Energy-Based Transformers are Scalable Learners and Thinkers

ICLR 2026 Conference SubmissionAnonymous Authors
Energy-Based ModelsSystem 2 ThinkingReasoningVerificationScalingTransformersGenerative Modeling
Abstract:

Inference-time computation, analogous to human System 2 Thinking, has recently become popular for improving model performance. However, most existing approaches suffer from several limitations: they are modality-specific (e.g., working only in text), problem-specific (e.g., verifiable domains like math and coding), or require additional supervision/training on top of unsupervised pretraining (e.g., verifiers or verifiable rewards). In this paper, we ask the question “Is it possible to generalize these System 2 Thinking approaches, and develop models that learn to think solely from unsupervised learning?” We find the answer is yes, by learning to explicitly verify the compatibility between inputs and candidate-predictions, and then re-framing prediction problems as optimization with respect to this verifier.

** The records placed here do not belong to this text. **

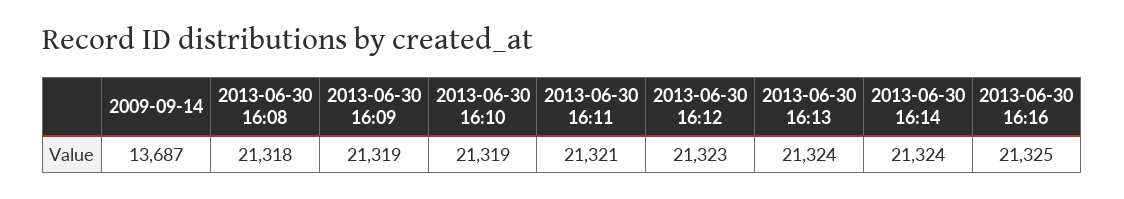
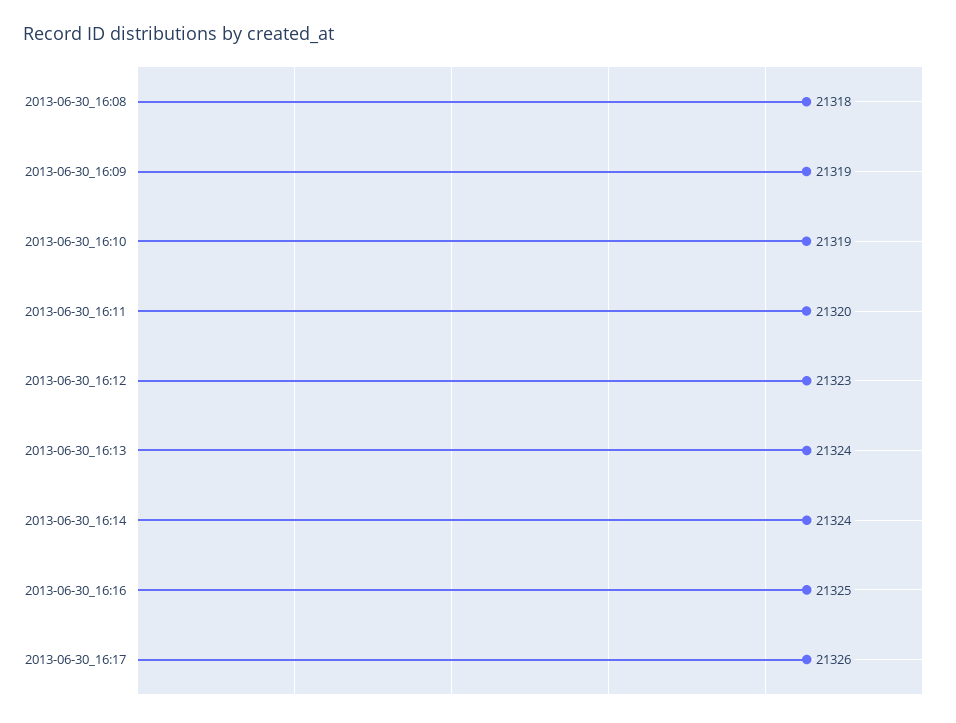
2009-09-14: 13687 -> none
2013-06-30 16:11: 21321 -> 21320
2013-06-30_16:17: none -> 21326

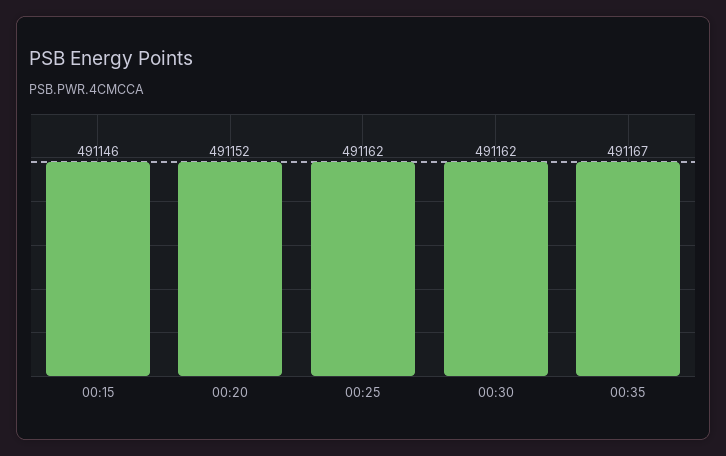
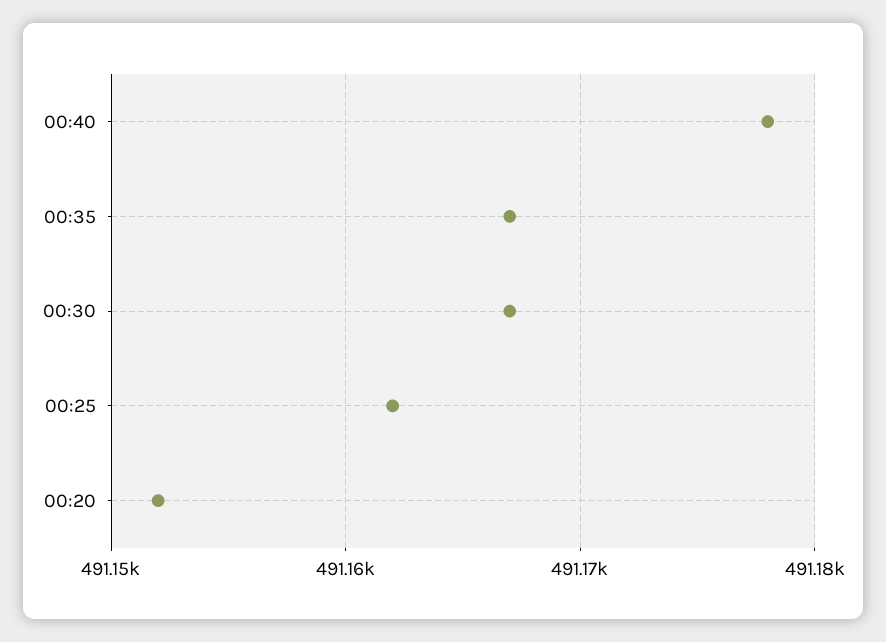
00:15: 491146 -> none
00:30: 491162 -> 491167
00:40: none -> 491178

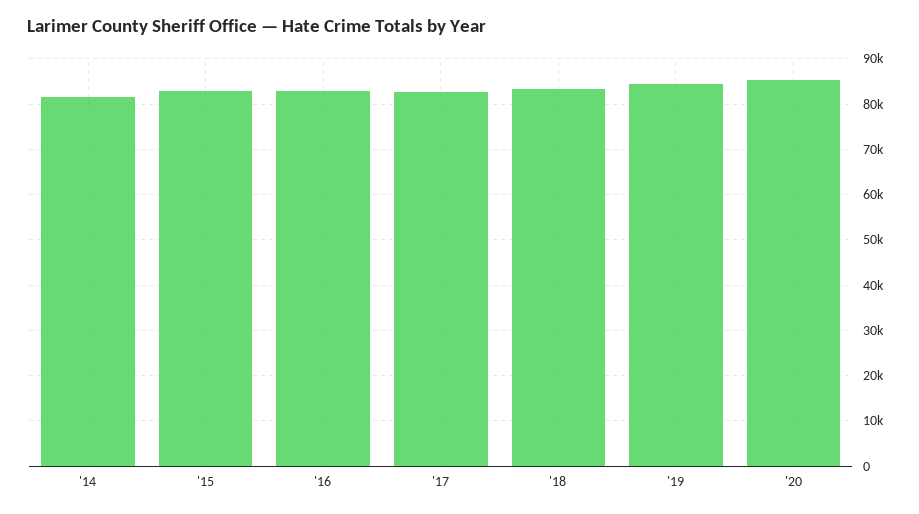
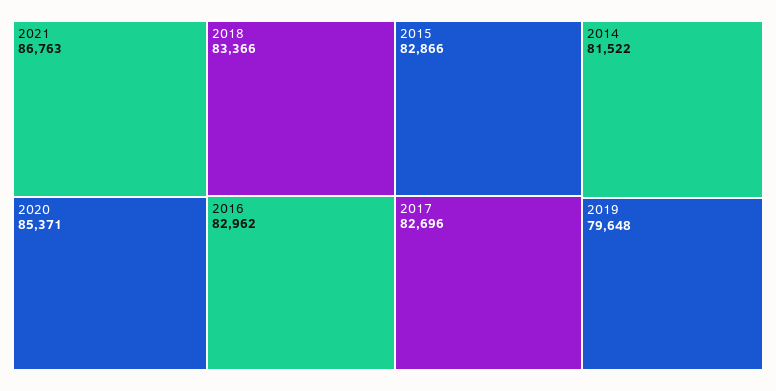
'19: 84000 -> 79648
2021: none -> 86763

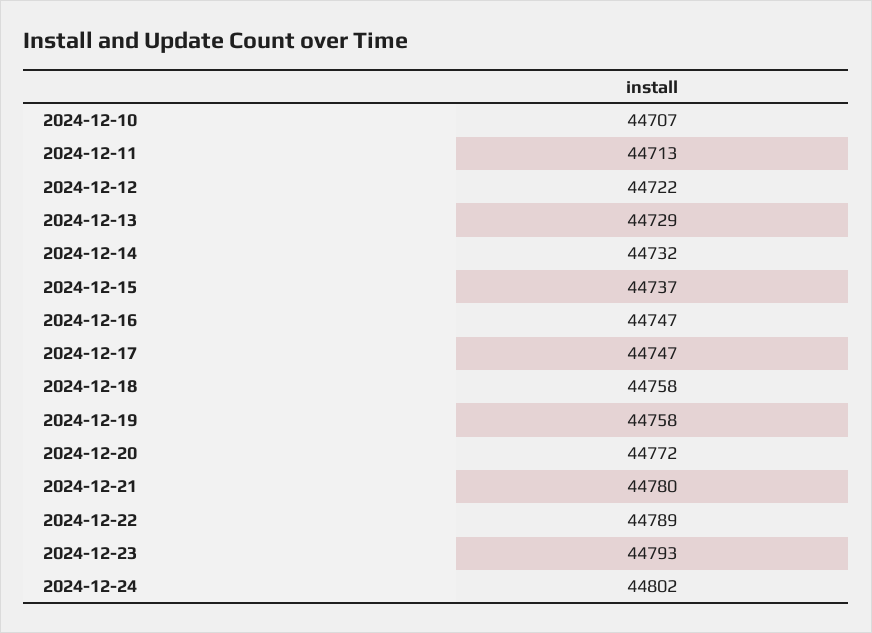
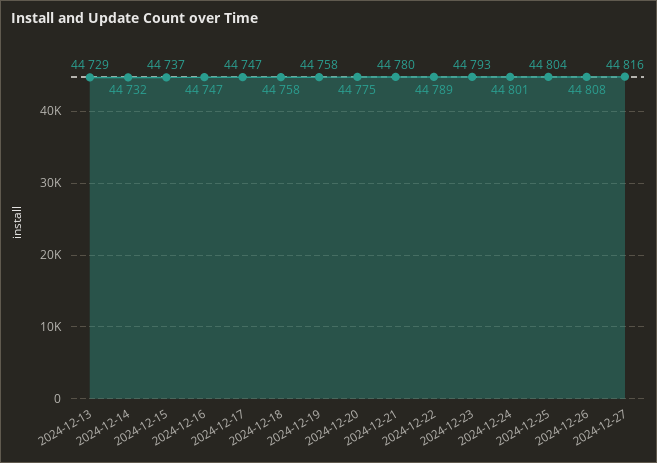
2024-12-10: 44707 -> none
2024-12-11: 44713 -> none
2024-12-12: 44722 -> none
2024-12-20: 44772 -> 44775
2024-12-24: 44802 -> 44801
2024-12-25: none -> 44804
2024-12-26: none -> 44808
2024-12-27: none -> 44816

Specifically, we train Energy-Based Transformers (EBTs)---a new class of Energy-Based Models (EBMs)---to assign an energy value to every input and candidate-prediction, enabling predictions through energy minimization until convergence. To support this approach, we introduce several key techniques for stable and parallelizable training, which enable the emergence of strong System 2 Thinking capabilities and scalable EBMs. Across discrete and continuous modalities, we find EBTs outperform the Transformer++ approach, scaling up to 35% faster during pretraining, and improving inference-time performance by up to 29%. EBTs also surpass Diffusion Transformers on image denoising while requiring 99% fewer forward passes. Moreover, System 2 Thinking with EBTs yields larger performance gains on data that is farther out-of-distribution, and EBTs achieve better results than existing models on most downstream tasks despite achieving the same or worse pretraining performance, enabling EBTs to generalize better than existing approaches. Consequently, EBTs are a flexible and exciting new approach for scaling both the learning and thinking capabilities of models.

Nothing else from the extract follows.